- [WHAT YOU NEED TO DO]
Only a number is wanted here: the count of lines in the data below where the string "recoverability" occurs.

- [SUPPLIED MATERIAL]
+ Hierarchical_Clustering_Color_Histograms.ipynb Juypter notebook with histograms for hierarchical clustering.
...
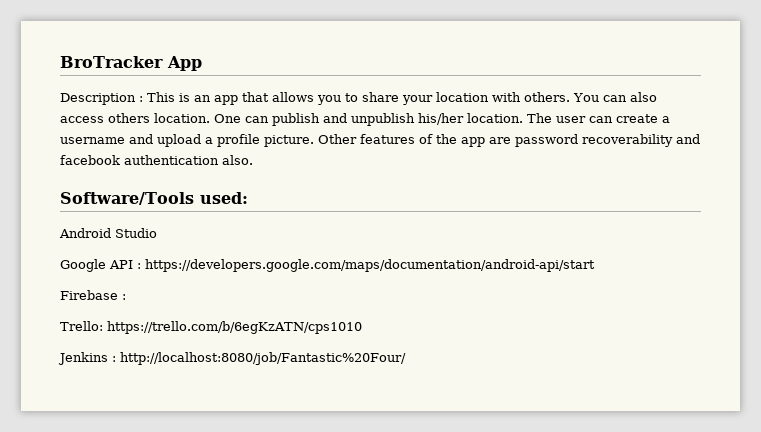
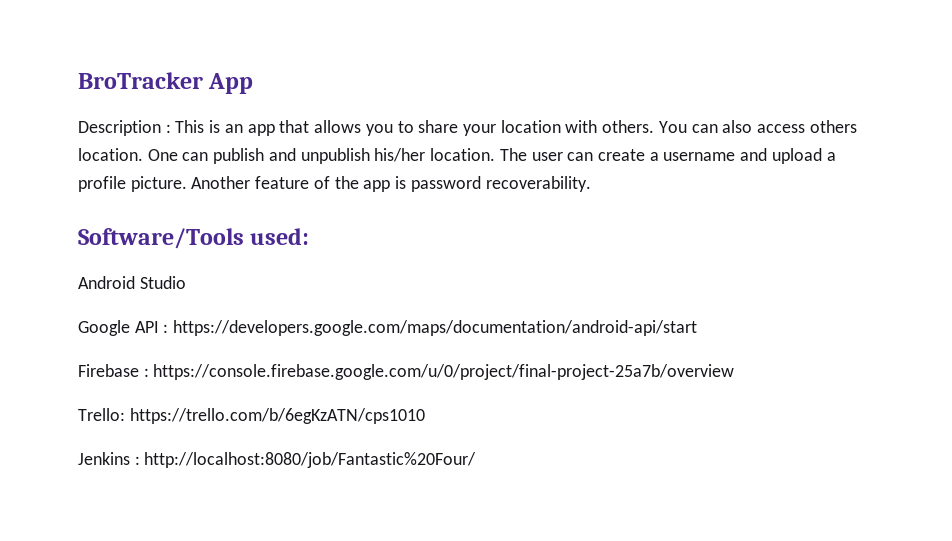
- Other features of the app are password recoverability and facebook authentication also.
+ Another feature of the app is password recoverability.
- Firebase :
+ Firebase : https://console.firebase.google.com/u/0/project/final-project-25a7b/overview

- [REPLY]
2